If you want to find all occurrences of a particular character or substring in a QString, use the indexOf() or lastIndexOf() functions. The former searches forward starting from a given index position, the latter searches backward. Both return the index position of the character or substring if they find it; otherwise they return -1. For example, here's a typical loop that finds all occurrences of a particular substring:

QString str = "We must be <b>bold</b>, very <b>bold</b>";
int j = 0;

while ((j = str.indexOf("<b>", j)) != -1) {
    qDebug() << "Found <b> tag at index position" << j;
    ++j;
}

QString provides many functions for converting numbers into strings, and vice versa. See the arg() functions, the setNum(), number(), toInt(), etc. for further information. To get an upper- or lowercase version of a string use toUpper() or toLower().

Lists of strings are handled by the QStringList class. You can split a string into a list of strings using the split() function, and join a list of strings into a single string with an optional separator using QStringList::join(). You can obtain a list of strings from a string list that contain a particular substring or that match a particular QRegExp using the QStringList::filter() function.

Querying String Data

QStrings can be compared using overloaded operators such as operator<(), operator<=(), operator==(), operator>=(), and so on. Note that the comparison is based exclusively on the numeric Unicode values of the characters. It is very fast, but is not what a human would expect; the QString::localeAwareCompare() function is a better choice for sorting user-interface strings.

To obtain a pointer to the actual character data, call data() or constData(). These functions return a pointer to the beginning of the QChar data. The pointer is guaranteed to remain valid until a non-const function is called on the QString.

Conversions

QString provides the following three functions that return a const char * version of the string as QByteArray: toUtf8(), toLatin1(), and toLocal8Bit(). Corresponding functions to convert from these encodings are fromLatin1(), fromUtf8(), and fromLocal8Bit(). Other encodings are supported through the QTextCodec class.

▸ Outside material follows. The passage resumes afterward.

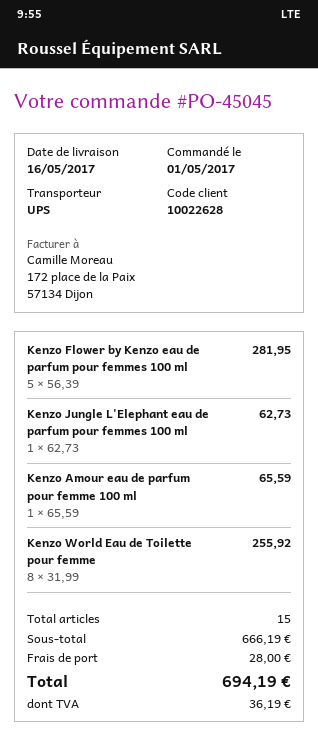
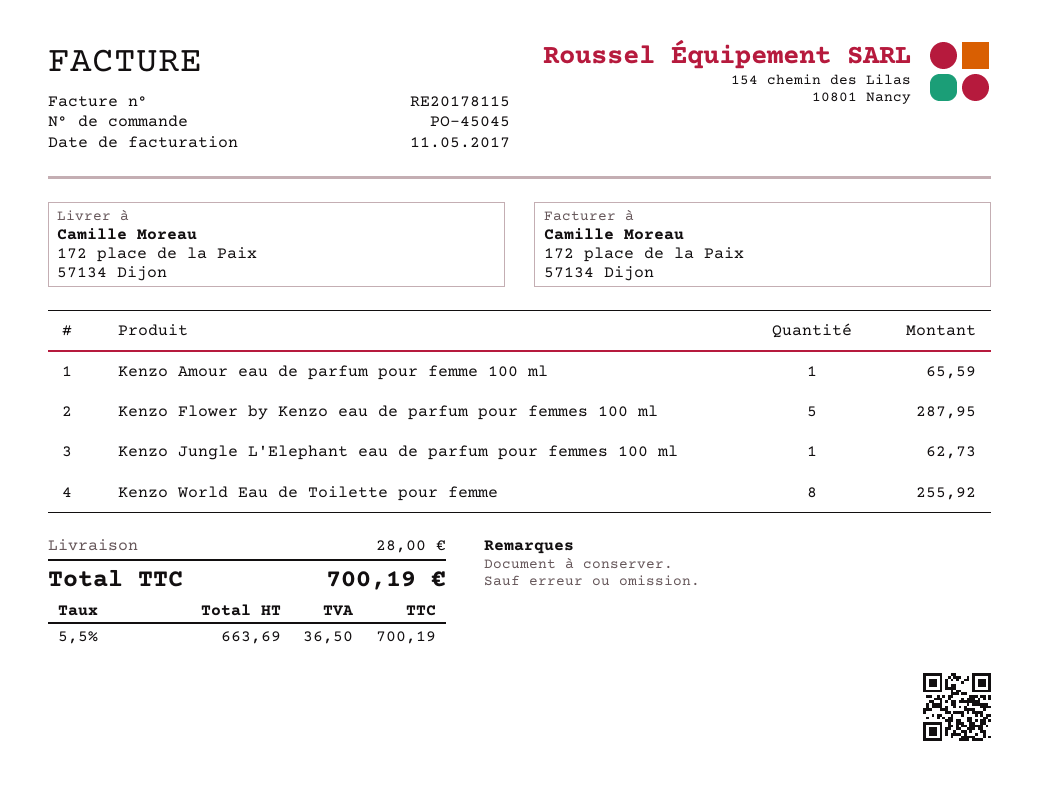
Kenzo Flower by Kenzo eau de parfum pour femmes 100 ml: 5 for 281.95 -> 5 for 287.95
tax: 36.19 -> 36.50
total: 694.19 -> 700.19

As mentioned previously, QString provides a lot of functions and operators that make it easy to interoperate with const char * strings. But this functionality is a double-edged sword: It makes QString more convenient to use if all strings are US-ASCII or Latin-1, but there is always the risk that an implicit conversion from or to const char * is done using the wrong 8-bit encoding. To minimize these risks, you can turn off these implicit conversions by defining the following two preprocessor symbols:

QT_NO_CAST_FROM_ASCII disables automatic conversions from C string literals and pointers to Unicode. QT_RESTRICTED_CAST_FROM_ASCII allows automatic conversions from C characters and character arrays, but disables automatic conversions from character pointers to Unicode. QT_NO_CAST_TO_ASCII disables automatic conversion from QString to C strings.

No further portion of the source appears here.